What is needed: In the copy, include no pictures. Reproduce the rest of the entries exactly.

Data to examine:
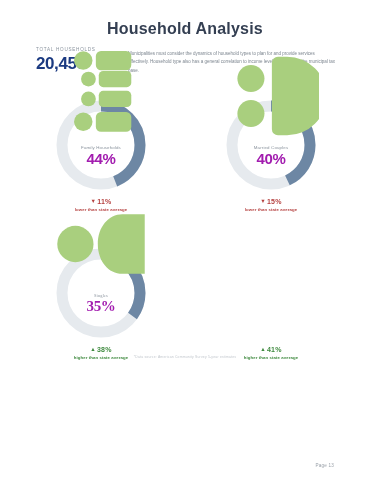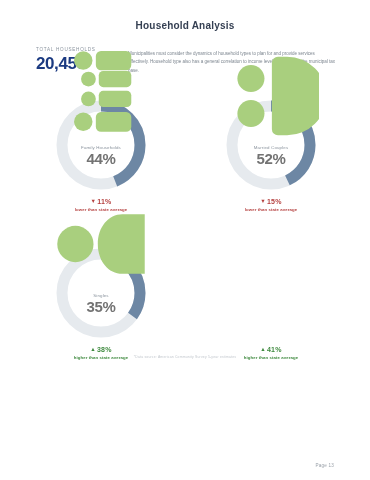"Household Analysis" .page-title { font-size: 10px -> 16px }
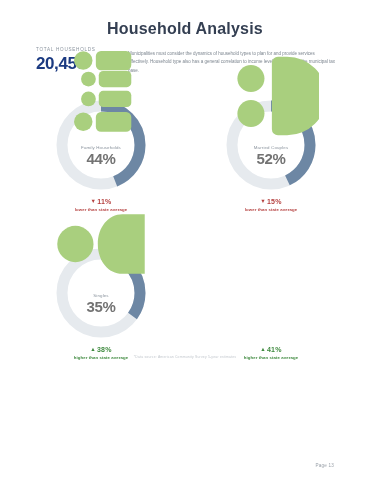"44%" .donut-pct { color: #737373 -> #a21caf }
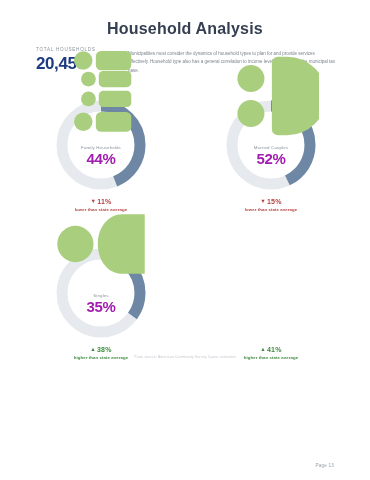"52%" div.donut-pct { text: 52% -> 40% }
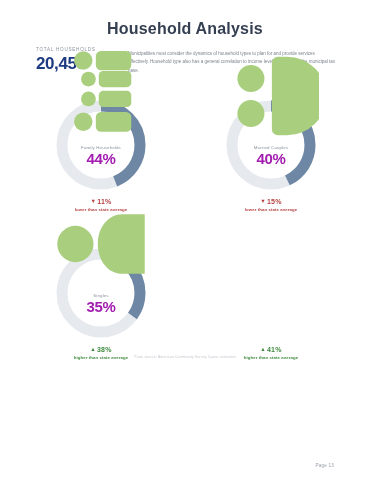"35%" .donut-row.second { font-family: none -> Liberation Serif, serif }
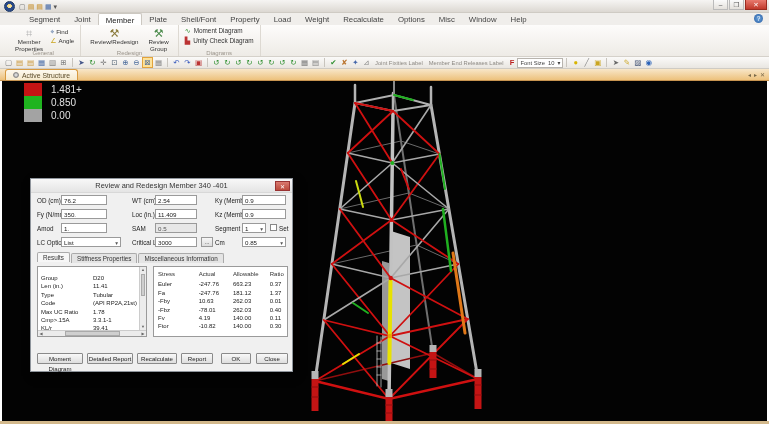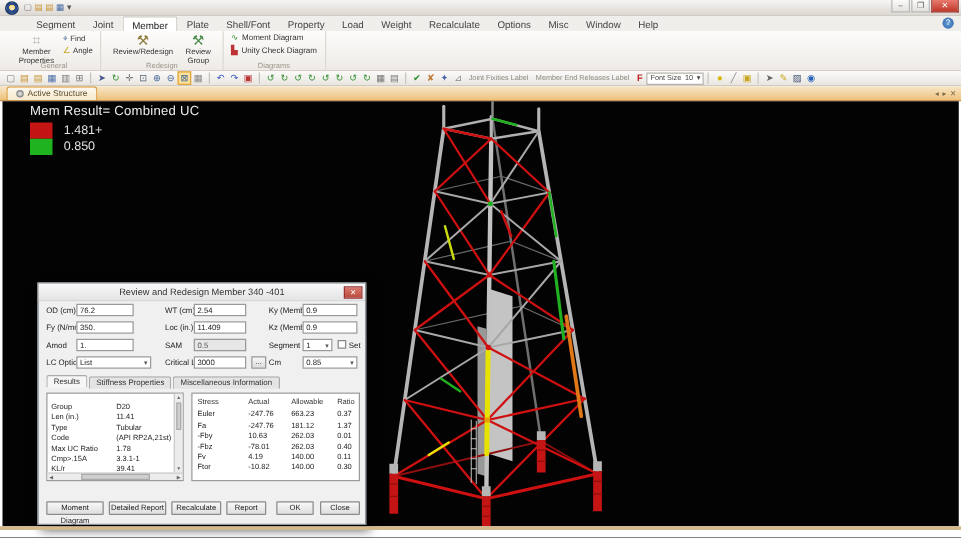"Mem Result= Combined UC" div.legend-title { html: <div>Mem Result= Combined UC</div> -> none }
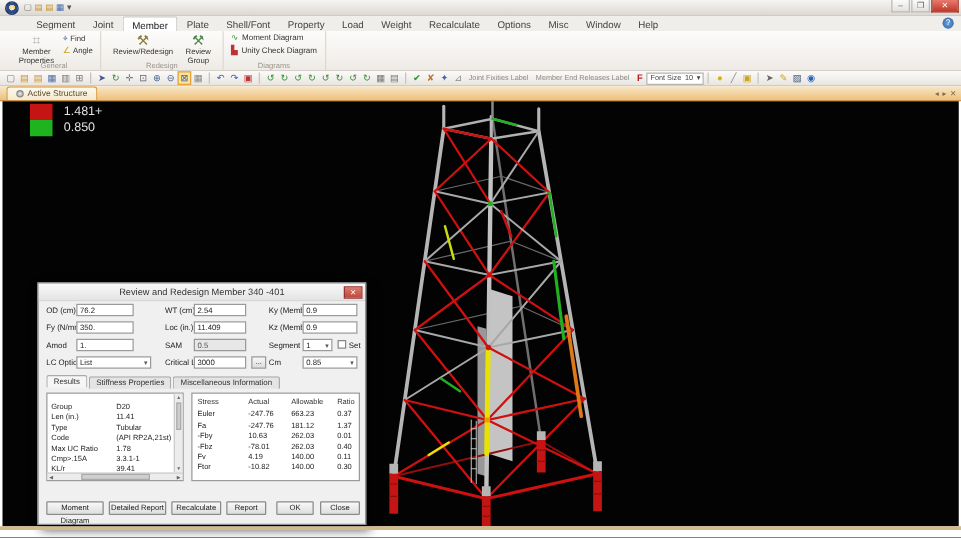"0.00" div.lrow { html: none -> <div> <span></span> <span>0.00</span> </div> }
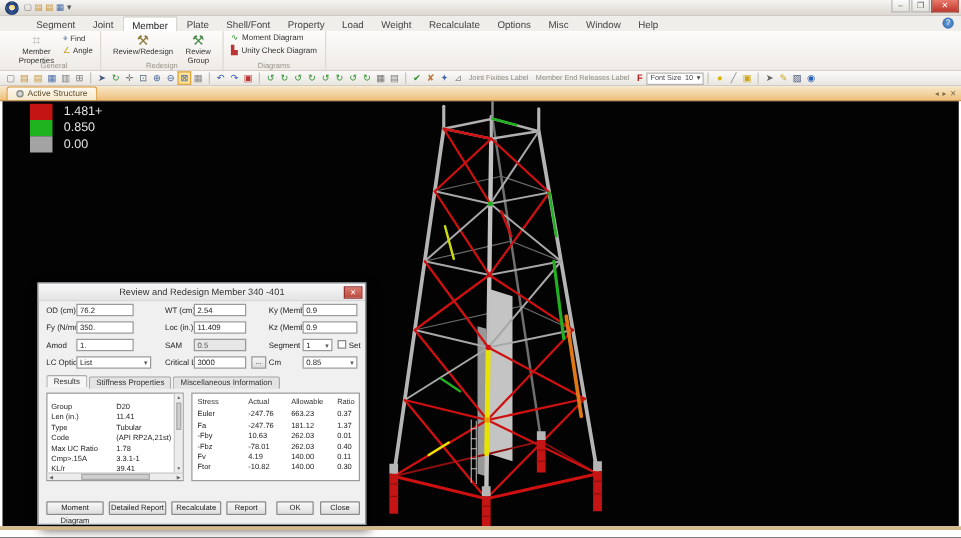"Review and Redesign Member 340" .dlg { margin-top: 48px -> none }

Your solution:
"Household Analysis" .page-title { font-size: 10px -> 16px }
"44%" .donut-pct { color: #737373 -> #a21caf }
"52%" div.donut-pct { text: 52% -> 40% }
"35%" .donut-row.second { font-family: none -> Liberation Serif, serif }
"Mem Result= Combined UC" div.legend-title { html: <div>Mem Result= Combined UC</div> -> none }
"0.00" div.lrow { html: none -> <div> <span></span> <span>0.00</span> </div> }
"Review and Redesign Member 340" .dlg { margin-top: 48px -> none }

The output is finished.